Exercise prompt
Go through the lines below and repeat each one exactly, skipping pictures.

(Change detection data)
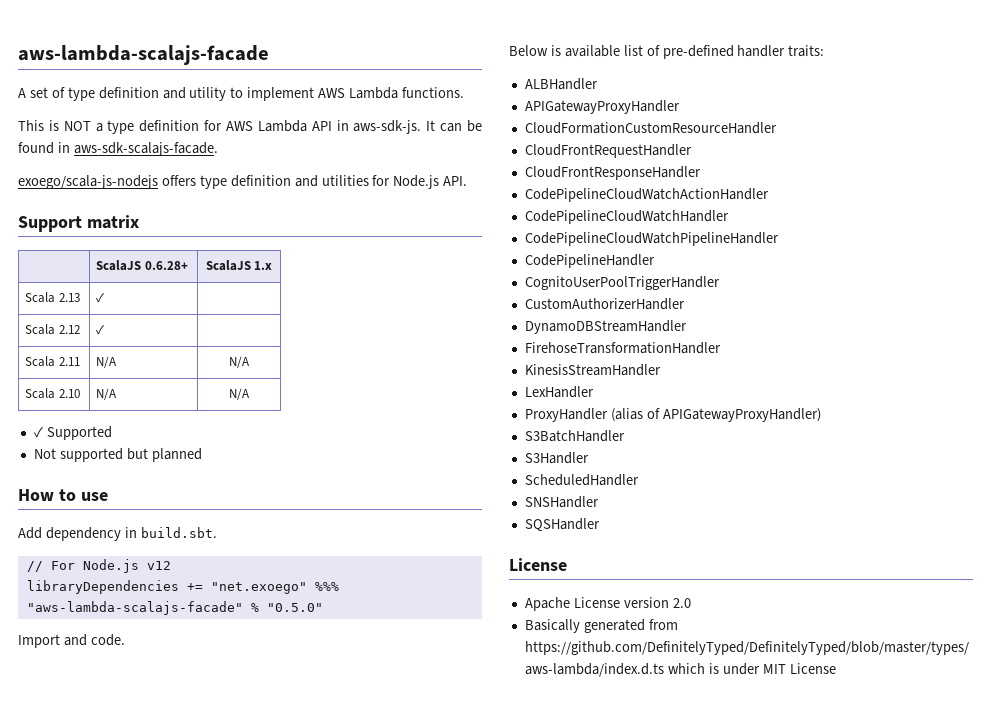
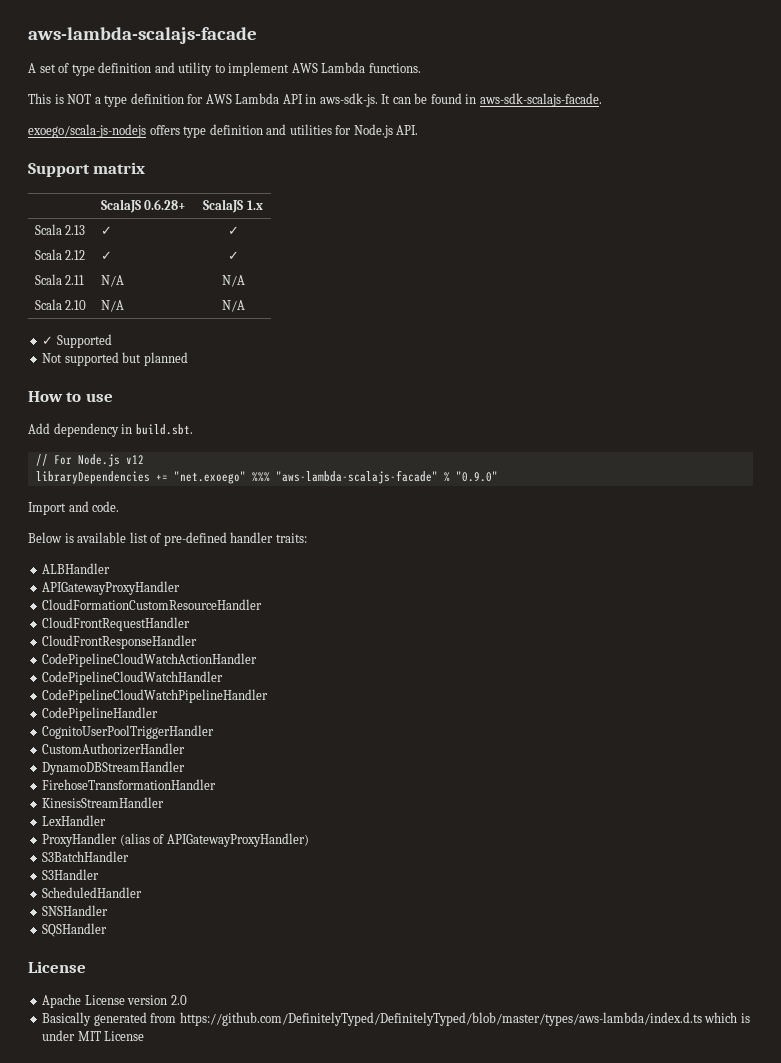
- Scala 2.13 | ✓ |
+ Scala 2.13 | ✓ | ✓
- Scala 2.12 | ✓ |
+ Scala 2.12 | ✓ | ✓
- libraryDependencies += "net.exoego" %%% "aws-lambda-scalajs-facade" % "0.5.0"
+ libraryDependencies += "net.exoego" %%% "aws-lambda-scalajs-facade" % "0.9.0"

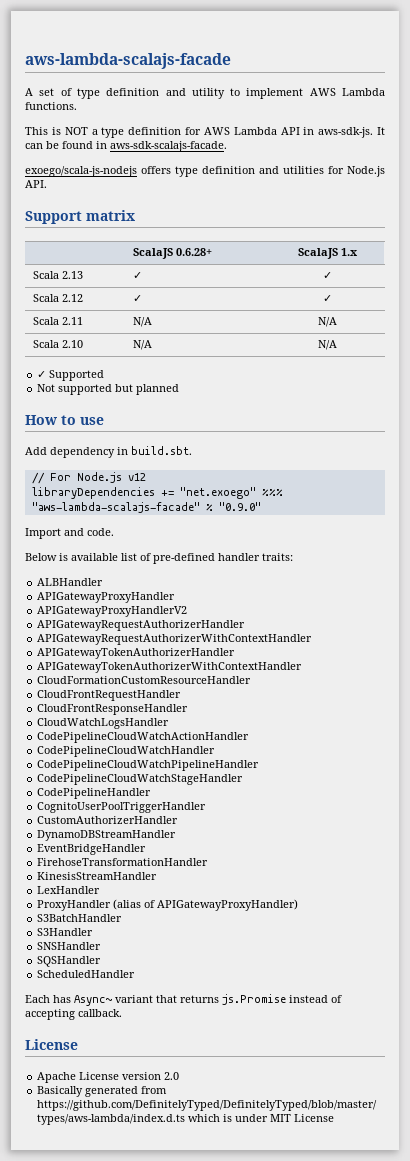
+ APIGatewayProxyHandlerV2
+ APIGatewayRequestAuthorizerHandler
+ APIGatewayRequestAuthorizerWithContextHandler
+ APIGatewayTokenAuthorizerHandler
+ APIGatewayTokenAuthorizerWithContextHandler
+ CloudWatchLogsHandler
+ CodePipelineCloudWatchStageHandler
+ EventBridgeHandler
- ScheduledHandler
+ ScheduledHandler
+ Each has Async~ variant that returns js.Promise instead of accepting callback.

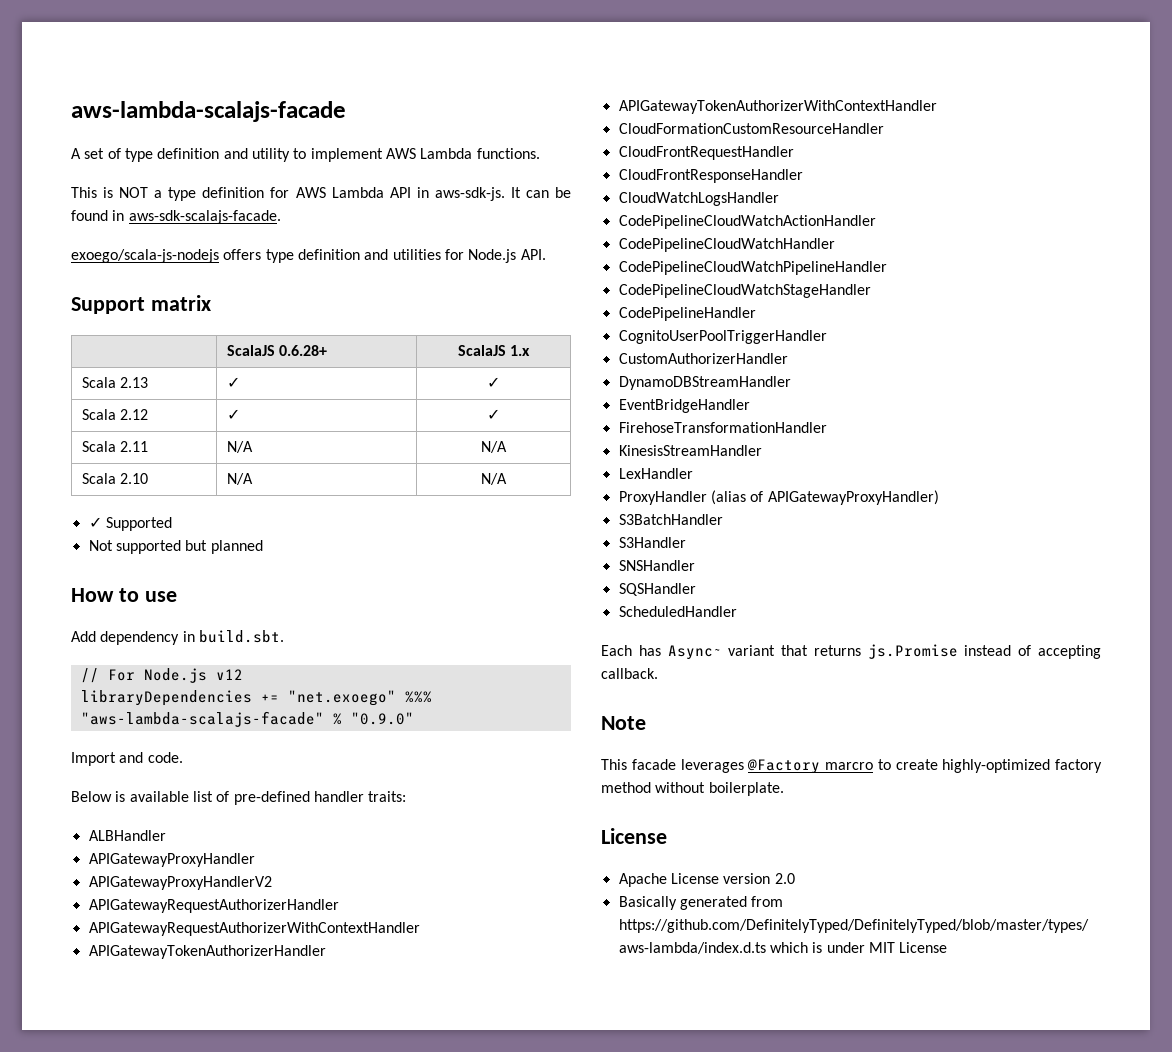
+ Note
+ This facade leverages @Factory marcro to create highly-optimized factory method without boilerplate.

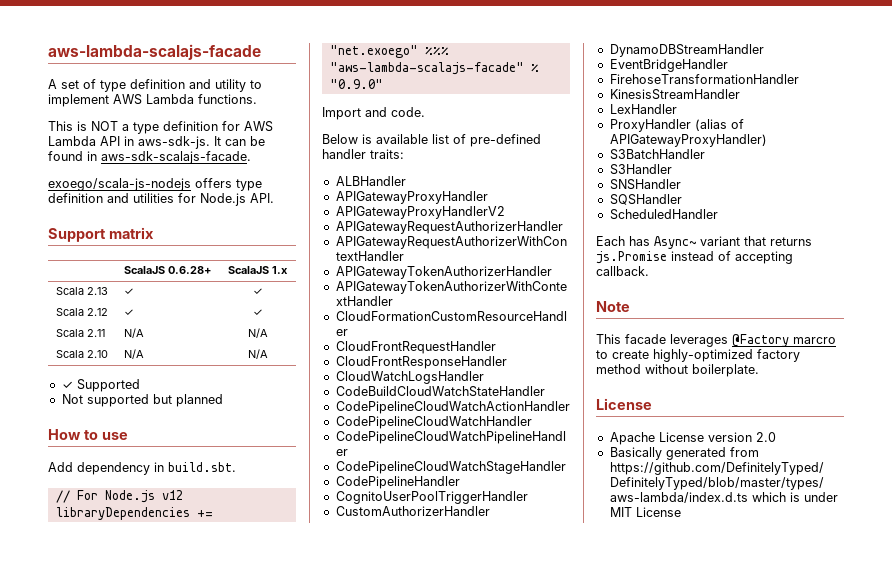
+ CodeBuildCloudWatchStateHandler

Solution to the problem
- Scala 2.13 | ✓ |
+ Scala 2.13 | ✓ | ✓
- Scala 2.12 | ✓ |
+ Scala 2.12 | ✓ | ✓
- libraryDependencies += "net.exoego" %%% "aws-lambda-scalajs-facade" % "0.5.0"
+ libraryDependencies += "net.exoego" %%% "aws-lambda-scalajs-facade" % "0.9.0"

+ APIGatewayProxyHandlerV2
+ APIGatewayRequestAuthorizerHandler
+ APIGatewayRequestAuthorizerWithContextHandler
+ APIGatewayTokenAuthorizerHandler
+ APIGatewayTokenAuthorizerWithContextHandler
+ CloudWatchLogsHandler
+ CodePipelineCloudWatchStageHandler
+ EventBridgeHandler
- ScheduledHandler
+ ScheduledHandler
+ Each has Async~ variant that returns js.Promise instead of accepting callback.

+ Note
+ This facade leverages @Factory marcro to create highly-optimized factory method without boilerplate.

+ CodeBuildCloudWatchStateHandler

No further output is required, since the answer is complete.